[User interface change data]

********************

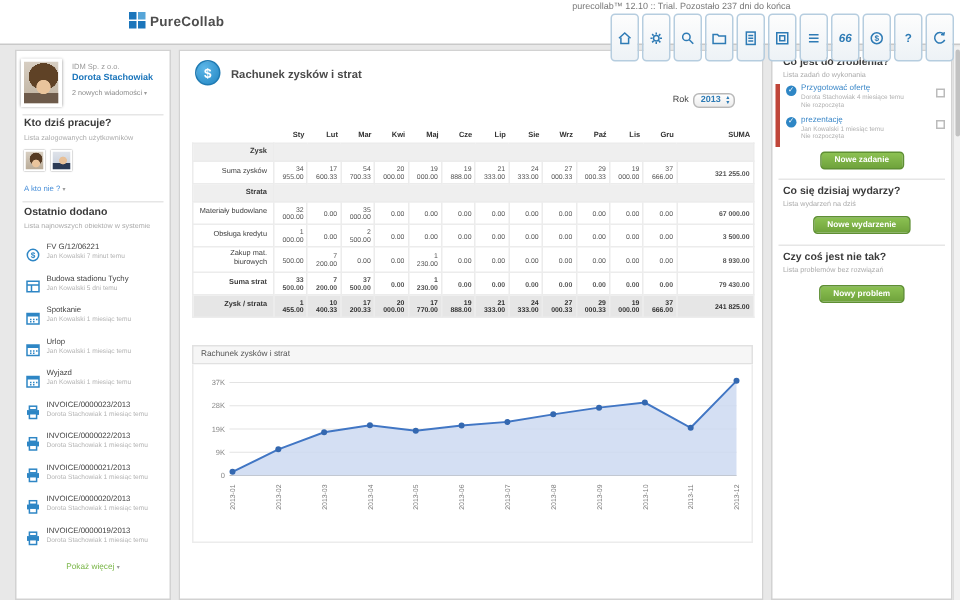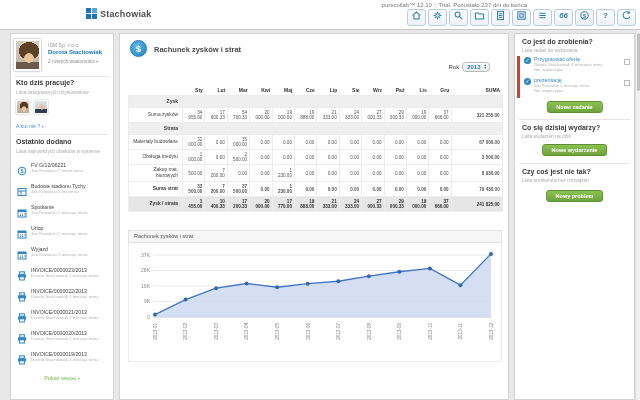--- a/index.html
+++ b/index.html
@@ -8,21 +8,21 @@
 
   
   .topbar { position:absolute; left:0; top:0; width:640px; height:30px; background:#fff; border-bottom:1px solid #c9c9c9; z-index:5; }
   .logo { position:absolute; left:86px; top:8px; display:flex; align-items:center; gap:3px; }
   .logo-grid { width:11px; height:11px; display:grid; grid-template-columns:1fr 1fr; grid-template-rows:1fr 1fr; gap:1px; }
   .logo-grid span { background:#1b75bb; }
   .logo-grid span:nth-child(2){ background:#56a5d8; }
   .logo-text { font-size:9px; font-weight:bold; color:#4d4d4d; letter-spacing:.2px; }
   .trial { position:absolute; top:2px; right:113px; font-size:6px; color:#787878; }
   .toolbar { position:absolute; top:9px; right:4px; display:flex; gap:2px; }
-  .tbtn { width:19px; height:17px; border:1px solid #b6cddf; border-radius:3px; background:linear-gradient(#fdfdfd,#edf2f6); display:flex; justify-content:center; cursor:pointer; }
+  .tbtn { width:19px; height:32px; border:1px solid #b6cddf; border-radius:3px; background:linear-gradient(#fdfdfd,#edf2f6); display:flex; align-items:center; justify-content:center; cursor:pointer; }
   .tbtn svg { width:11px; height:11px; stroke:#2e7bb5; fill:none; stroke-width:1.1; }
 
   
   .card { position:absolute; background:#fff; border:1px solid #d2d2d2; top:33px; height:367px; }
   #sidebar { left:10px;  width:104px; }
   #main    { left:119px; width:390px; }
   #panel   { left:514px; width:121px; }
   .scrolltrack { position:absolute; right:0; top:31px; width:5px; height:369px; background:#f1f1f1; border-left:1px solid #ddd; }
   .scrollthumb { position:absolute; left:1px; top:2px; width:3px; height:58px; background:#c2c2c2; border-radius:2px; }
 
@@ -101,21 +101,21 @@
 <body>
 
 <div class="topbar">
   <div class="logo">
     <div class="logo-grid">
         <span></span>
         <span></span>
         <span></span>
         <span></span>
       </div>
-    <div class="logo-text">Stachowiak</div>
+    <div class="logo-text">PureCollab</div>
   </div>
   <div class="trial">purecollab™ 12.10 :: Trial. Pozostało 237 dni do końca</div>
   <div class="toolbar">
     <div class="tbtn">
         <svg viewBox="0 0 12 12">
           <path d="M1.8 6 L6 2.2 L10.2 6"></path>
           <path d="M3.2 5.4 V9.8 H8.8 V5.4"></path>
         </svg>
       </div>
     <div class="tbtn">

********************

* [Task details]
Please state how many lines in the records contain the word "pointer", and give only that number.

* [Result]
2